Top of MATERIAL FOR THIS TASK

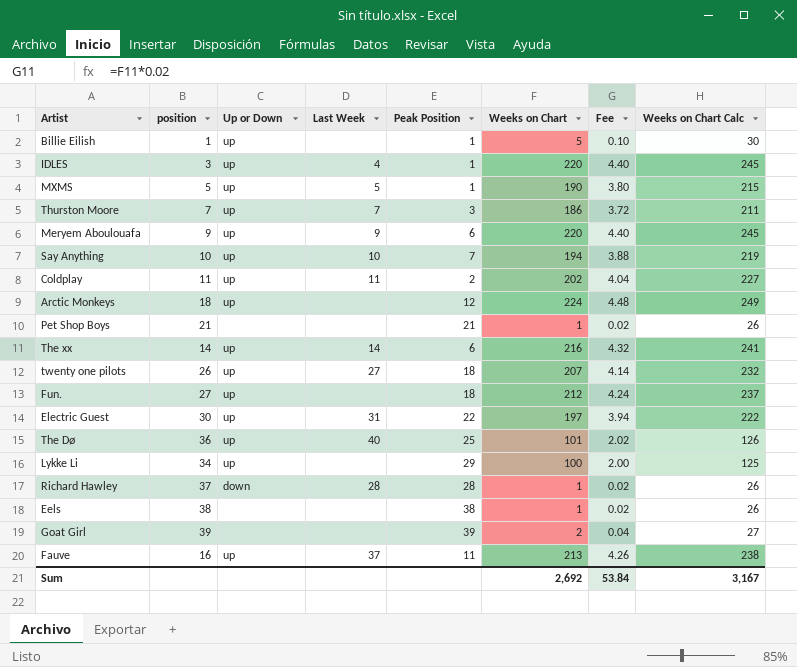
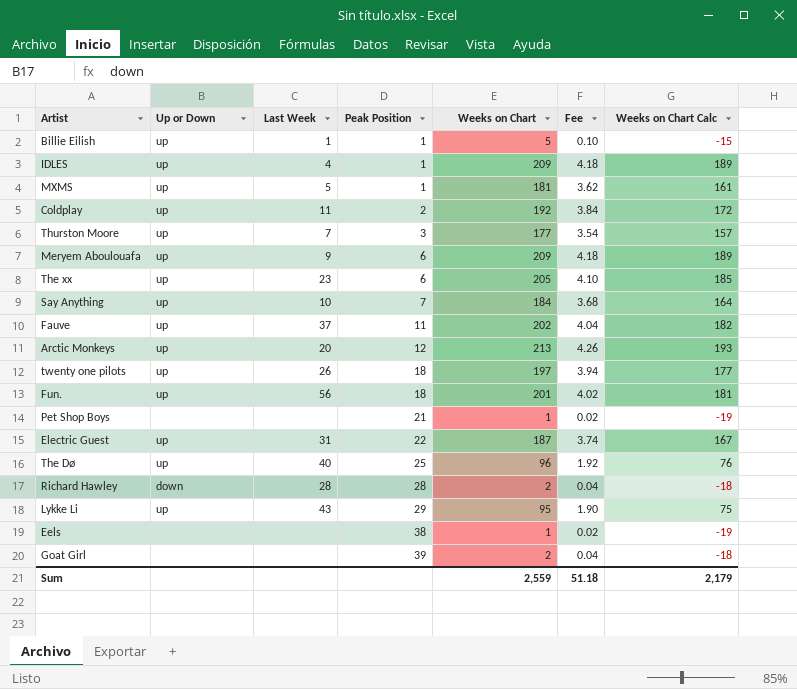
row order: none -> Peak Position ascending
column position | position: 2 -> none
column Weeks on Chart Calc | formula: [Weeks on Chart] + 25 -> [Weeks on Chart] - 20
Billie Eilish | Last Week: none -> 1
IDLES | Weeks on Chart: 220 -> 209
IDLES | Fee: 4.40 -> 4.18
MXMS | Weeks on Chart: 190 -> 181
MXMS | Fee: 3.80 -> 3.62
Coldplay | Weeks on Chart: 202 -> 192
Coldplay | Fee: 4.04 -> 3.84
Thurston Moore | Weeks on Chart: 186 -> 177
Thurston Moore | Fee: 3.72 -> 3.54
Meryem Aboulouafa | Weeks on Chart: 220 -> 209
Meryem Aboulouafa | Fee: 4.40 -> 4.18
The xx | Last Week: 14 -> 23
The xx | Weeks on Chart: 216 -> 205
The xx | Fee: 4.32 -> 4.10
Say Anything | Weeks on Chart: 194 -> 184
Say Anything | Fee: 3.88 -> 3.68
Fauve | Weeks on Chart: 213 -> 202
Fauve | Fee: 4.26 -> 4.04
Arctic Monkeys | Last Week: none -> 20
Arctic Monkeys | Weeks on Chart: 224 -> 213
Arctic Monkeys | Fee: 4.48 -> 4.26
twenty one pilots | Last Week: 27 -> 26
twenty one pilots | Weeks on Chart: 207 -> 197
twenty one pilots | Fee: 4.14 -> 3.94
Fun. | Last Week: none -> 56
Fun. | Weeks on Chart: 212 -> 201
Fun. | Fee: 4.24 -> 4.02
Electric Guest | Weeks on Chart: 197 -> 187
Electric Guest | Fee: 3.94 -> 3.74
The Dø | Weeks on Chart: 101 -> 96
The Dø | Fee: 2.02 -> 1.92
Richard Hawley | Weeks on Chart: 1 -> 2
Richard Hawley | Fee: 0.02 -> 0.04
Lykke Li | Last Week: none -> 43
Lykke Li | Weeks on Chart: 100 -> 95
Lykke Li | Fee: 2.00 -> 1.90
Sum | Weeks on Chart: 2,692 -> 2,559
Sum | Fee: 53.84 -> 51.18
Sum | Weeks on Chart Calc: 3,167 -> 2,179

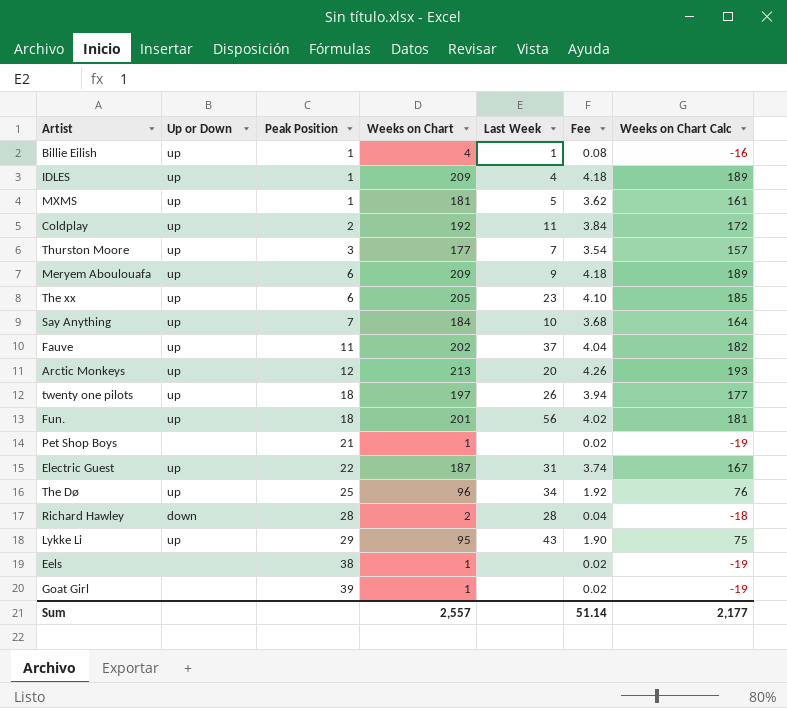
column Last Week | position: 3 -> 5
Billie Eilish | Weeks on Chart: 5 -> 4
Billie Eilish | Fee: 0.10 -> 0.08
Billie Eilish | Weeks on Chart Calc: -15 -> -16
The Dø | Last Week: 40 -> 34
Goat Girl | Weeks on Chart: 2 -> 1
Goat Girl | Fee: 0.04 -> 0.02
Goat Girl | Weeks on Chart Calc: -18 -> -19
Sum | Weeks on Chart: 2,559 -> 2,557
Sum | Fee: 51.18 -> 51.14
Sum | Weeks on Chart Calc: 2,179 -> 2,177

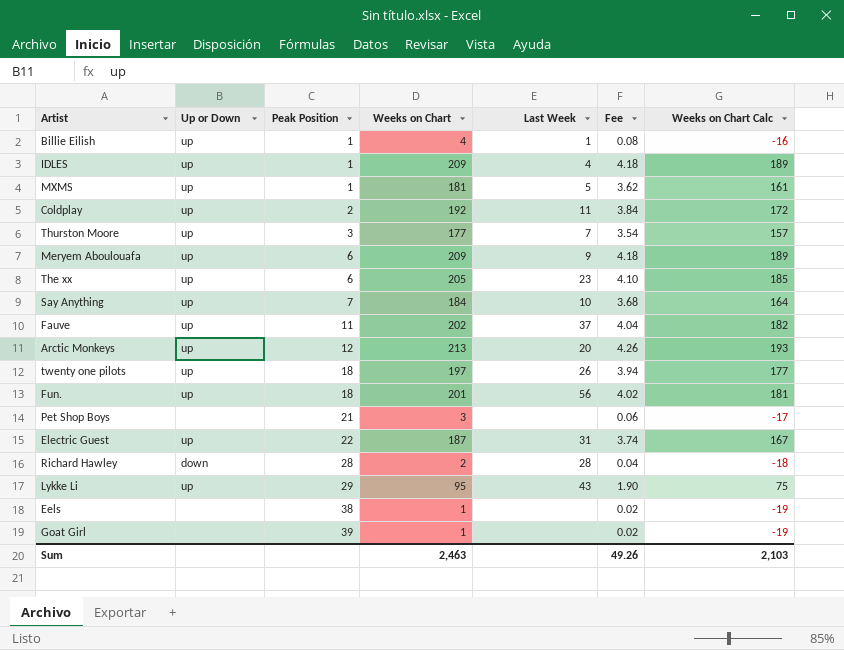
row The Dø: up | 25 | 96 | 34 | 1.92 | 76 -> none
Pet Shop Boys | Weeks on Chart: 1 -> 3
Pet Shop Boys | Fee: 0.02 -> 0.06
Pet Shop Boys | Weeks on Chart Calc: -19 -> -17
Sum | Weeks on Chart: 2,557 -> 2,463
Sum | Fee: 51.14 -> 49.26
Sum | Weeks on Chart Calc: 2,177 -> 2,103

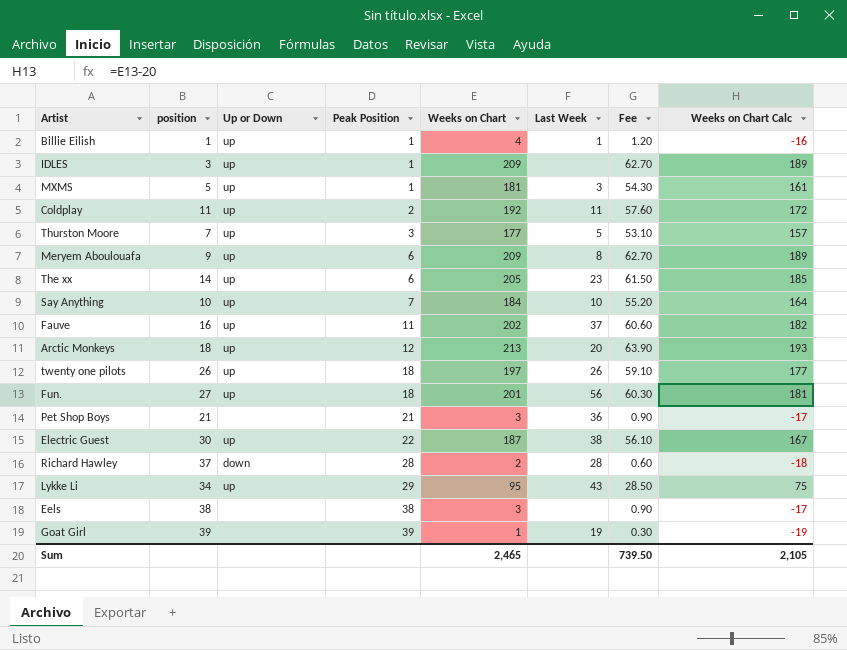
column position | position: none -> 2
column Fee | formula: [Weeks on Chart] * 0.02 -> [Weeks on Chart] * 0.3
IDLES | Last Week: 4 -> none
MXMS | Last Week: 5 -> 3
Thurston Moore | Last Week: 7 -> 5
Meryem Aboulouafa | Last Week: 9 -> 8
Pet Shop Boys | Last Week: none -> 36
Electric Guest | Last Week: 31 -> 38
Eels | Weeks on Chart: 1 -> 3
Eels | Weeks on Chart Calc: -19 -> -17
Goat Girl | Last Week: none -> 19
Sum | Weeks on Chart: 2,463 -> 2,465
Sum | Fee: 49.26 -> 739.50
Sum | Weeks on Chart Calc: 2,103 -> 2,105

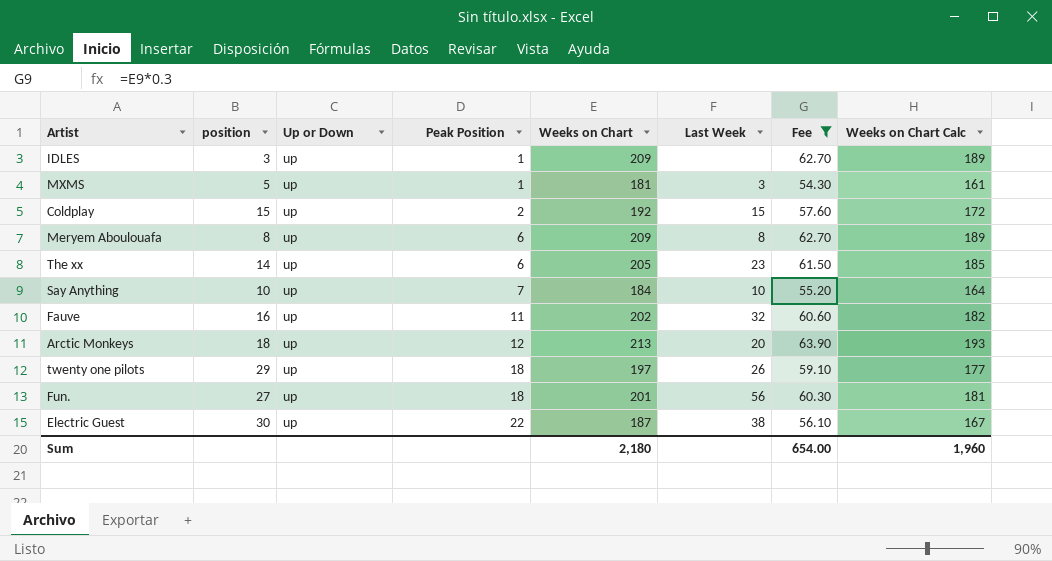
filter: none -> Fee >= 54.30
Coldplay | position: 11 -> 15
Coldplay | Last Week: 11 -> 15
Meryem Aboulouafa | position: 9 -> 8
Fauve | Last Week: 37 -> 32
twenty one pilots | position: 26 -> 29
Sum | Weeks on Chart: 2,465 -> 2,180
Sum | Fee: 739.50 -> 654.00
Sum | Weeks on Chart Calc: 2,105 -> 1,960

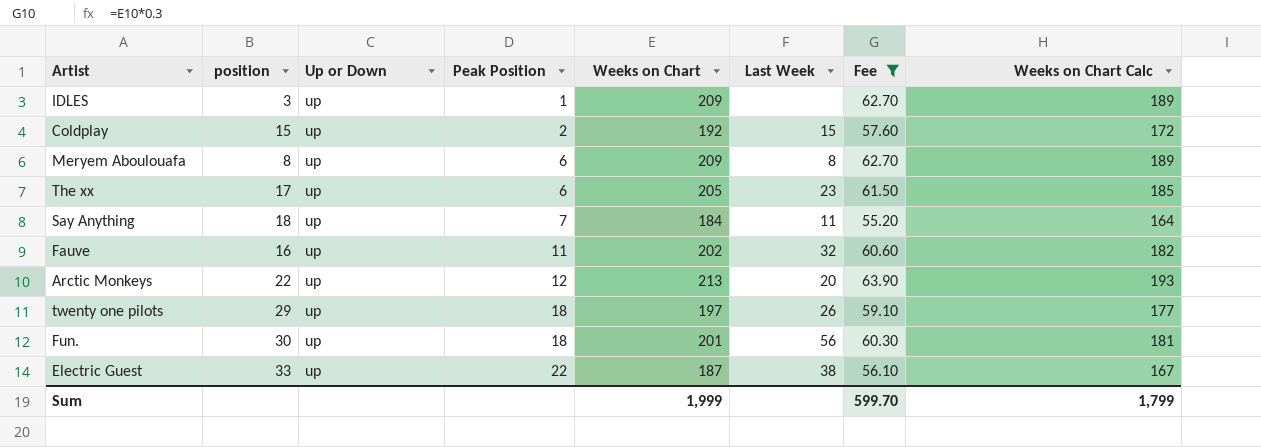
row MXMS: 5 | up | 1 | 181 | 3 | 54.30 | 161 -> none
The xx | position: 14 -> 17
Say Anything | position: 10 -> 18
Say Anything | Last Week: 10 -> 11
Arctic Monkeys | position: 18 -> 22
Fun. | position: 27 -> 30
Electric Guest | position: 30 -> 33
Sum | Weeks on Chart: 2,180 -> 1,999
Sum | Fee: 654.00 -> 599.70
Sum | Weeks on Chart Calc: 1,960 -> 1,799

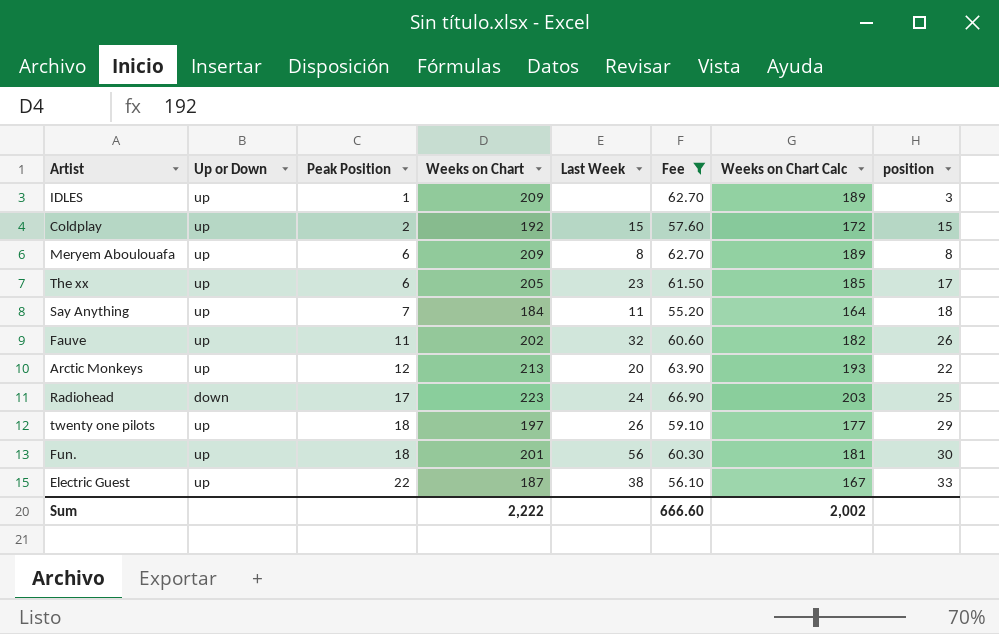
column position | position: 2 -> 8
Fauve | position: 16 -> 26
row Radiohead: none -> down | 17 | 223 | 24 | 66.90 | 203 | 25
Sum | Weeks on Chart: 1,999 -> 2,222
Sum | Fee: 599.70 -> 666.60
Sum | Weeks on Chart Calc: 1,799 -> 2,002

Bottom of MATERIAL FOR THIS TASK

Word for word, restate the records above and drop the pictures.

row order: none -> Peak Position ascending
column position | position: 2 -> none
column Weeks on Chart Calc | formula: [Weeks on Chart] + 25 -> [Weeks on Chart] - 20
Billie Eilish | Last Week: none -> 1
IDLES | Weeks on Chart: 220 -> 209
IDLES | Fee: 4.40 -> 4.18
MXMS | Weeks on Chart: 190 -> 181
MXMS | Fee: 3.80 -> 3.62
Coldplay | Weeks on Chart: 202 -> 192
Coldplay | Fee: 4.04 -> 3.84
Thurston Moore | Weeks on Chart: 186 -> 177
Thurston Moore | Fee: 3.72 -> 3.54
Meryem Aboulouafa | Weeks on Chart: 220 -> 209
Meryem Aboulouafa | Fee: 4.40 -> 4.18
The xx | Last Week: 14 -> 23
The xx | Weeks on Chart: 216 -> 205
The xx | Fee: 4.32 -> 4.10
Say Anything | Weeks on Chart: 194 -> 184
Say Anything | Fee: 3.88 -> 3.68
Fauve | Weeks on Chart: 213 -> 202
Fauve | Fee: 4.26 -> 4.04
Arctic Monkeys | Last Week: none -> 20
Arctic Monkeys | Weeks on Chart: 224 -> 213
Arctic Monkeys | Fee: 4.48 -> 4.26
twenty one pilots | Last Week: 27 -> 26
twenty one pilots | Weeks on Chart: 207 -> 197
twenty one pilots | Fee: 4.14 -> 3.94
Fun. | Last Week: none -> 56
Fun. | Weeks on Chart: 212 -> 201
Fun. | Fee: 4.24 -> 4.02
Electric Guest | Weeks on Chart: 197 -> 187
Electric Guest | Fee: 3.94 -> 3.74
The Dø | Weeks on Chart: 101 -> 96
The Dø | Fee: 2.02 -> 1.92
Richard Hawley | Weeks on Chart: 1 -> 2
Richard Hawley | Fee: 0.02 -> 0.04
Lykke Li | Last Week: none -> 43
Lykke Li | Weeks on Chart: 100 -> 95
Lykke Li | Fee: 2.00 -> 1.90
Sum | Weeks on Chart: 2,692 -> 2,559
Sum | Fee: 53.84 -> 51.18
Sum | Weeks on Chart Calc: 3,167 -> 2,179

column Last Week | position: 3 -> 5
Billie Eilish | Weeks on Chart: 5 -> 4
Billie Eilish | Fee: 0.10 -> 0.08
Billie Eilish | Weeks on Chart Calc: -15 -> -16
The Dø | Last Week: 40 -> 34
Goat Girl | Weeks on Chart: 2 -> 1
Goat Girl | Fee: 0.04 -> 0.02
Goat Girl | Weeks on Chart Calc: -18 -> -19
Sum | Weeks on Chart: 2,559 -> 2,557
Sum | Fee: 51.18 -> 51.14
Sum | Weeks on Chart Calc: 2,179 -> 2,177

row The Dø: up | 25 | 96 | 34 | 1.92 | 76 -> none
Pet Shop Boys | Weeks on Chart: 1 -> 3
Pet Shop Boys | Fee: 0.02 -> 0.06
Pet Shop Boys | Weeks on Chart Calc: -19 -> -17
Sum | Weeks on Chart: 2,557 -> 2,463
Sum | Fee: 51.14 -> 49.26
Sum | Weeks on Chart Calc: 2,177 -> 2,103

column position | position: none -> 2
column Fee | formula: [Weeks on Chart] * 0.02 -> [Weeks on Chart] * 0.3
IDLES | Last Week: 4 -> none
MXMS | Last Week: 5 -> 3
Thurston Moore | Last Week: 7 -> 5
Meryem Aboulouafa | Last Week: 9 -> 8
Pet Shop Boys | Last Week: none -> 36
Electric Guest | Last Week: 31 -> 38
Eels | Weeks on Chart: 1 -> 3
Eels | Weeks on Chart Calc: -19 -> -17
Goat Girl | Last Week: none -> 19
Sum | Weeks on Chart: 2,463 -> 2,465
Sum | Fee: 49.26 -> 739.50
Sum | Weeks on Chart Calc: 2,103 -> 2,105

filter: none -> Fee >= 54.30
Coldplay | position: 11 -> 15
Coldplay | Last Week: 11 -> 15
Meryem Aboulouafa | position: 9 -> 8
Fauve | Last Week: 37 -> 32
twenty one pilots | position: 26 -> 29
Sum | Weeks on Chart: 2,465 -> 2,180
Sum | Fee: 739.50 -> 654.00
Sum | Weeks on Chart Calc: 2,105 -> 1,960

row MXMS: 5 | up | 1 | 181 | 3 | 54.30 | 161 -> none
The xx | position: 14 -> 17
Say Anything | position: 10 -> 18
Say Anything | Last Week: 10 -> 11
Arctic Monkeys | position: 18 -> 22
Fun. | position: 27 -> 30
Electric Guest | position: 30 -> 33
Sum | Weeks on Chart: 2,180 -> 1,999
Sum | Fee: 654.00 -> 599.70
Sum | Weeks on Chart Calc: 1,960 -> 1,799

column position | position: 2 -> 8
Fauve | position: 16 -> 26
row Radiohead: none -> down | 17 | 223 | 24 | 66.90 | 203 | 25
Sum | Weeks on Chart: 1,999 -> 2,222
Sum | Fee: 599.70 -> 666.60
Sum | Weeks on Chart Calc: 1,799 -> 2,002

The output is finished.